Below we can see the AUDNZD plotted against the AU 2 - NZ 2 year yield spread, and an accompanying model (AUDNZD=Bid,0= 1.202 + 0.1465 x (AU2YT=RRBid Yield,0-NZ2YT=RRBid Yield,0)) to show the divergence when related to price.
AUDNZD, rate spread (red) and model (purple) |
However right now, with the 2 year spread at 41 bps this prices in the AUDNZD at ~1.14 (+/- 1.5%), but it is clearly outside of this range by quite a lot. But when using this relationship to see why we are trading where we are, we see that the AUDNZD is pricing in a rate spread close to 100bps (more precisely 90bps +/-8), more than 50bps wider than current.
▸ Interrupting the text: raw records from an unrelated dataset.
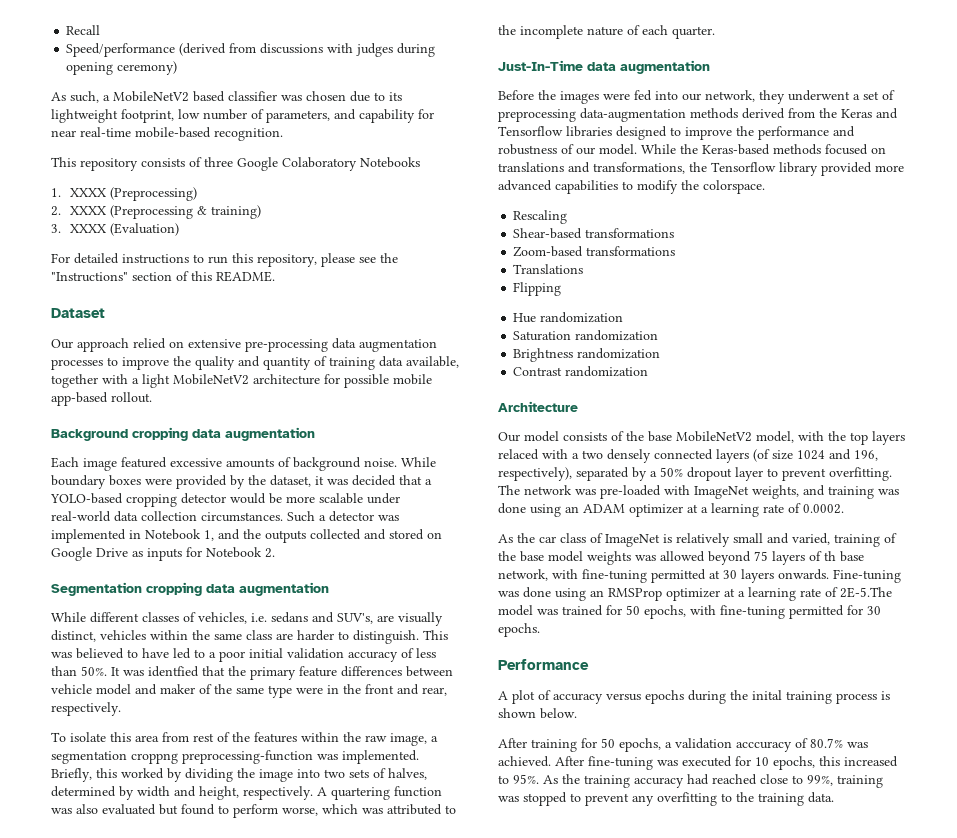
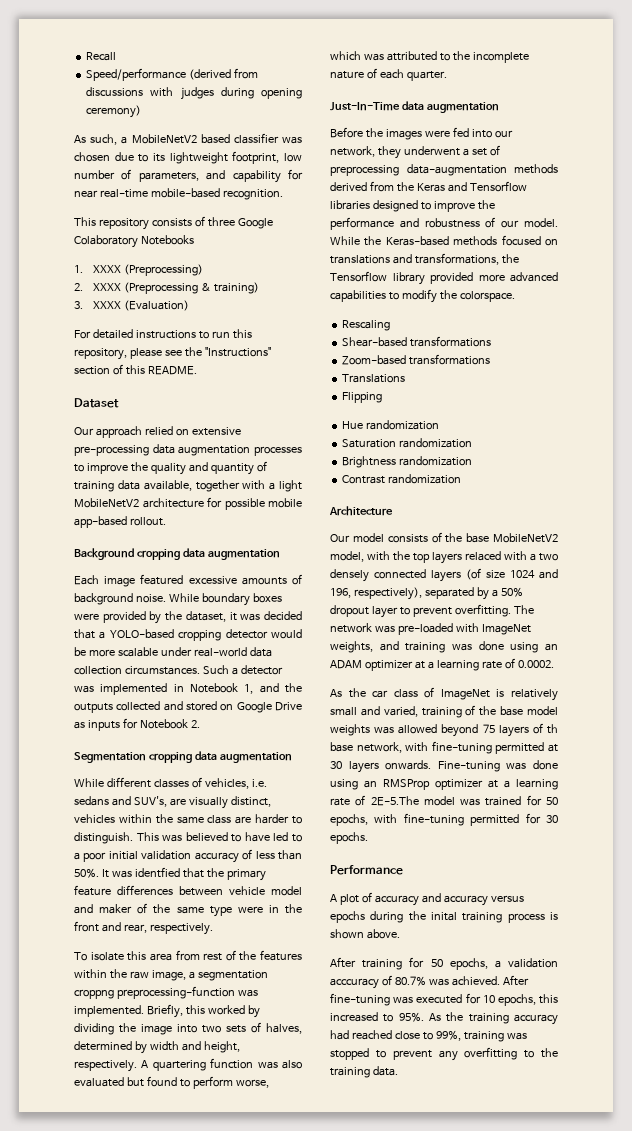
(603, 698) none -> [421,893,488,906] and accuracy
[540,708,577,719] below. -> [366,929,400,939] above.

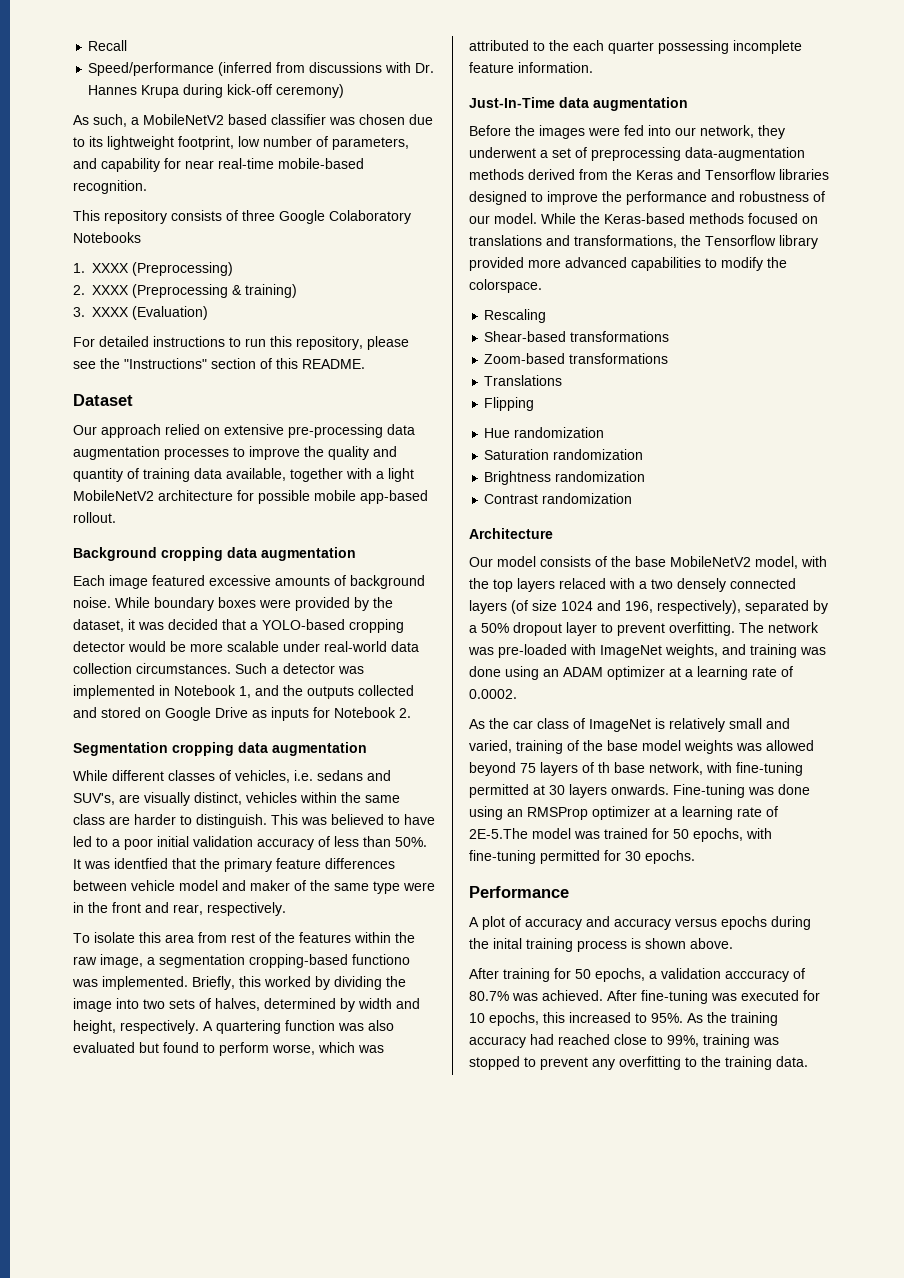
[189,69,232,80] (derived -> [218,62,273,76] (inferred
[180,87,302,100] judges during opening -> [415,63,435,73] [88,84,273,98] Dr. Hannes Krupa during kick-off
[74,986,235,999] croppng preprocessing-function -> [249,954,410,968] cropping-based functiono
[472,52,529,63] [330,68,447,81] incomplete nature of each quarter. -> [573,40,802,54] [469,62,593,73] each quarter possessing incomplete feature information.

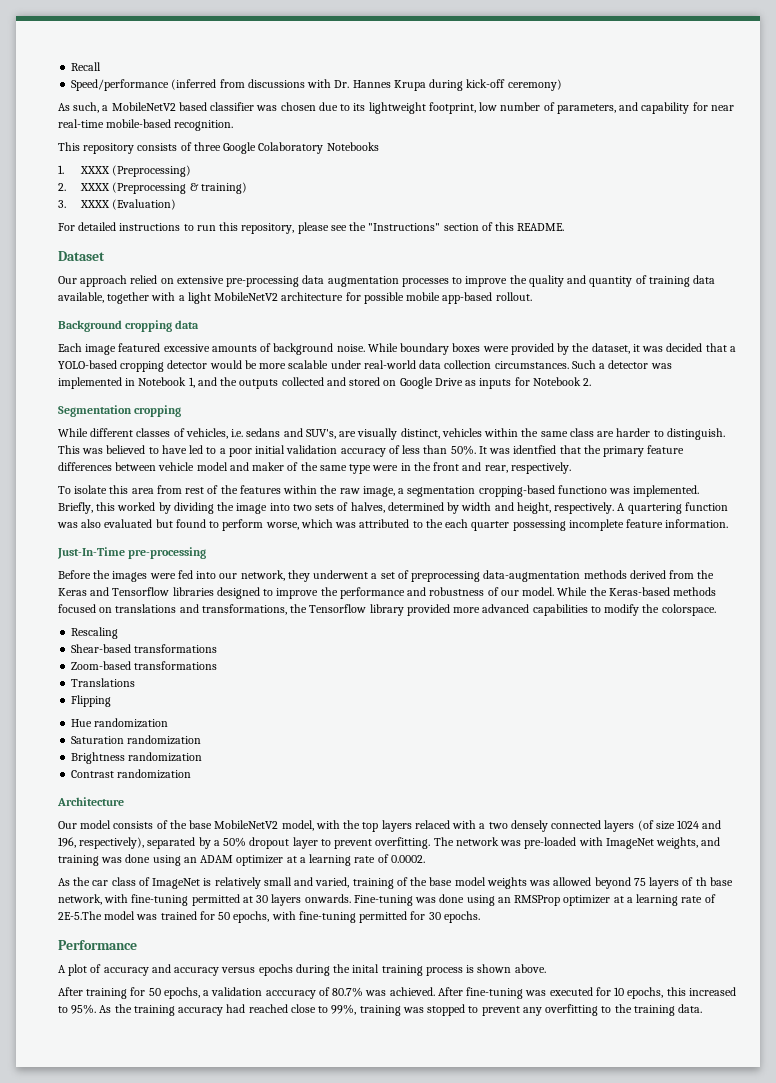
[261,547,356,561] augmentation -> (200, 324) none
[238,742,367,756] data augmentation -> (182, 411) none
[559,97,688,111] data augmentation -> [128,547,207,559] pre-processing

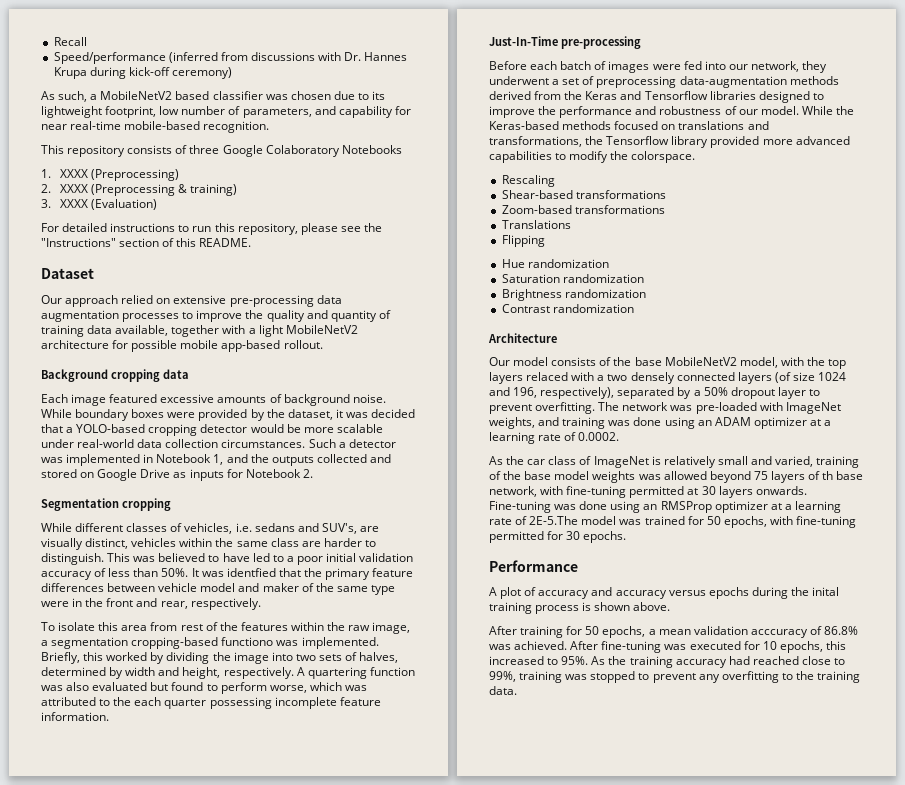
[93,570,111,579] the -> [530,61,607,70] each batch of
(210, 993) none -> [658,629,691,635] mean
[332,987,364,997] 80.7% -> [824,626,859,635] 86.8%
AUDNZD model with 90 bps and 125bps 2 year spreads as question |
Which in essence given the relative similarity of the AUD and NZD yield curves (in terms of shape) and given their equal base rates, means that the AUDNZD is trading currently with ~50 bps of RBNZ rate hikes built in. With the RBNZ unlikely to raise rates 50 bps in the coming 6 months then we have some potential opportunities. First comes from the idea, that if the RBNZ puts of the inevitable rates hikes a little longer, then Spot should, over time move towards the rate fair value in which case buying spot at 1.07 would be a good idea, and even if the RBNZ does hike, it currently prices in 50bps as we trade now so there is a clear buffer.
RBNZ OCR rate path |
Furthermore though, when we consider the volatility smile for AUDNZD we can build some ideas.
1M, 3M, 6M vol smiles |
We can see that, somewhat unsurprisingly there is a higher IV for puts vs. calls. And this would make sense in the 1Y duration as that is most likely when the rate spread between AU and NZ is at its widest. Above in the calculation, 125bps is put in to the calculation and returns a value of 1.02 for AUDNZD. So a move towards parity is technically possible, but for now, a long way off.
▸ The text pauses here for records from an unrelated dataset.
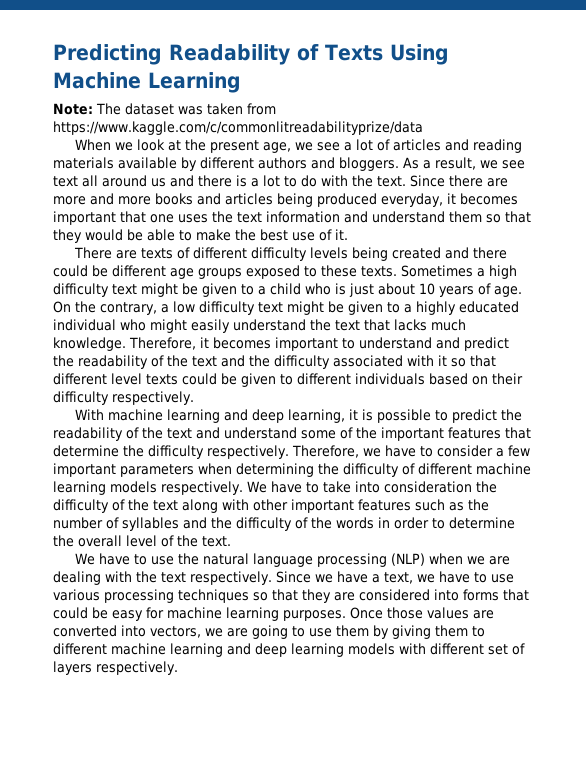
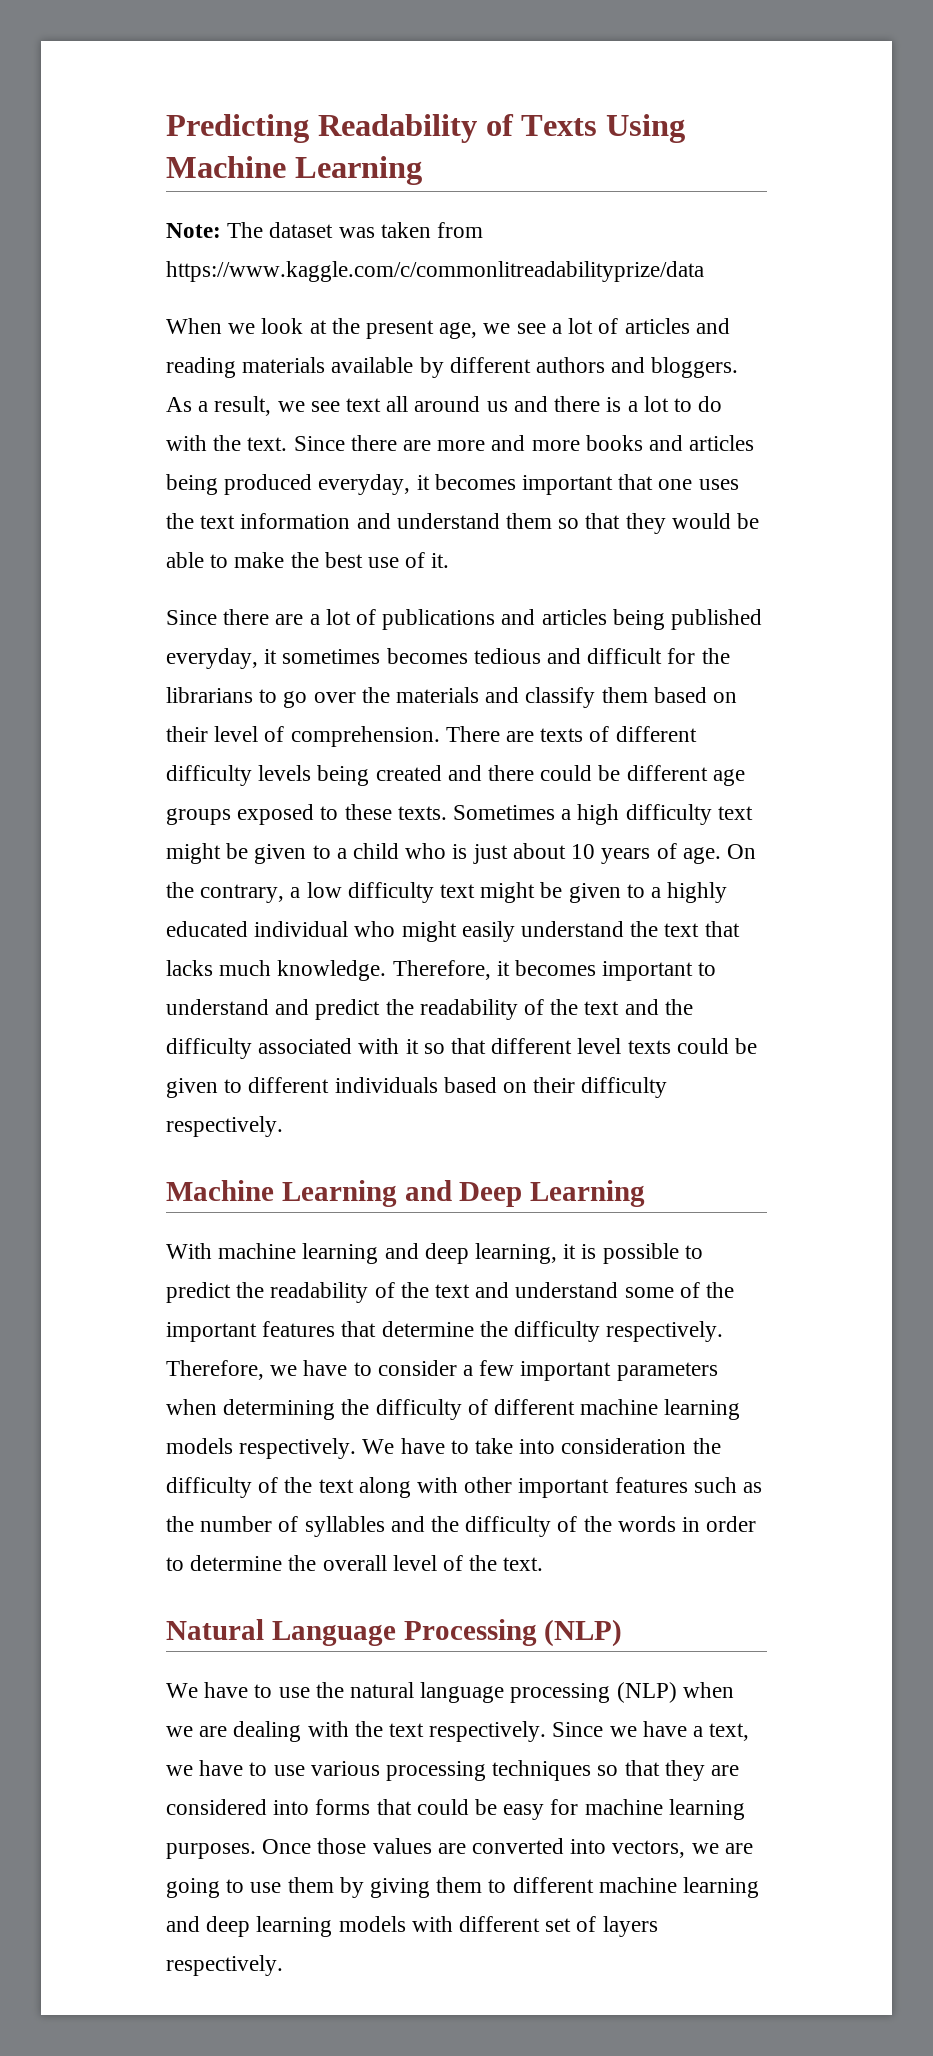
(348, 234) none -> [166,609,763,630] [166,648,730,669] [166,687,738,708] [166,726,440,747] Since there are a lot of publications and articles being published everyday, it sometimes becomes tedious and difficult for the librarians to go over the materials and classify them based on their level of comprehension.
(194, 398) none -> [166,1180,646,1207] // Machine Learning and Deep Learning
(231, 541) none -> [166,1619,623,1647] // Natural Language Processing (NLP)

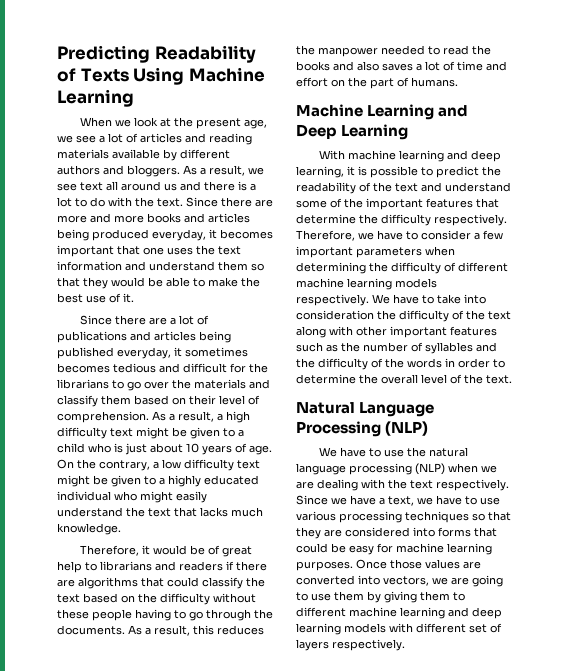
[166,222,484,238] [166,261,704,282] // Note: The dataset was taken from https://www.kaggle.com/c/commonlitreadabilityprize/data -> (134, 98) none
[445,726,697,742] [166,765,745,786] [166,804,556,825] There are texts of different difficulty levels being created and there could be different age groups exposed to these texts. Sometimes -> [152,411,214,422] As a result,
(387, 970) none -> (121, 529) //
[515,960,717,981] [166,999,693,1020] [166,1038,758,1059] [166,1077,668,1098] [166,1116,283,1137] becomes important to understand and predict the readability of the text and the difficulty associated with it so that different level texts could be given to different individuals based on their difficulty respectively. -> [152,545,252,557] [57,561,267,573] [57,577,265,589] [57,593,256,605] [57,609,273,621] [57,625,264,636] [296,45,491,57] [296,61,507,71] [296,77,458,89] would be of great help to librarians and readers if there are algorithms that could classify the text based on the difficulty without these people having to go through the documents. As a result, this reduces the manpower needed to read the books and also saves a lot of time and effort on the part of humans.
But for now, when considering the 6M duration, the 10 delta put is trading at 8.21 (mid) and the strike on the 10D put is around 1.01
AUDNZD and 10 delta 6M strikes |
A way to increase the premium (and in turn, the amount you receive by selling) would be by also selling the 10D calls with a strike of 1.16. AUDNZD is unlikely to recover that far in 6m due to similarity in the RBA and RBNZ rate paths.
So entering a 6M 10D strangle would receive approx. 57 pips or just over 0.5%, not huge, but when factoring in the probability of a move outside of those bands in 6M it is a very strong chance this trade will perform.
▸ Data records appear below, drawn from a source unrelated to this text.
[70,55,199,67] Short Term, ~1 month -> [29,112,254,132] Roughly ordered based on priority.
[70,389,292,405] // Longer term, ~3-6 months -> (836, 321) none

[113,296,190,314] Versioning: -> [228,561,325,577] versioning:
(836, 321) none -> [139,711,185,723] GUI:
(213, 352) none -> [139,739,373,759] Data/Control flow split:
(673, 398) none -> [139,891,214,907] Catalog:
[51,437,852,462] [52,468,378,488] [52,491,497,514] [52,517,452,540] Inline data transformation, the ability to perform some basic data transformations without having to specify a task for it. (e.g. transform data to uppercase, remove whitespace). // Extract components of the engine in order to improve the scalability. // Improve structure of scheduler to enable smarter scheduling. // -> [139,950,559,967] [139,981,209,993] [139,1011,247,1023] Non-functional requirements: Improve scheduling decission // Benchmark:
conversely you could increase the delta ( bring the strikes closer to ATM) and hope to receive more in premium and you would, but also decrease the probability quite substantially that the AUDNZD trades outside the band. For a 20 delta 6M strangle you receive around 129 pips (1.25%) but the strikes are 1.03 and 1.13.
But like I said, this isn't about being in a strangle as much as it is about the downside puts being far too expensive up to 6 months, based on the idea that the AUDNZD is unlikely to move to a situation where it prices in a 125bps differential on the 2yr.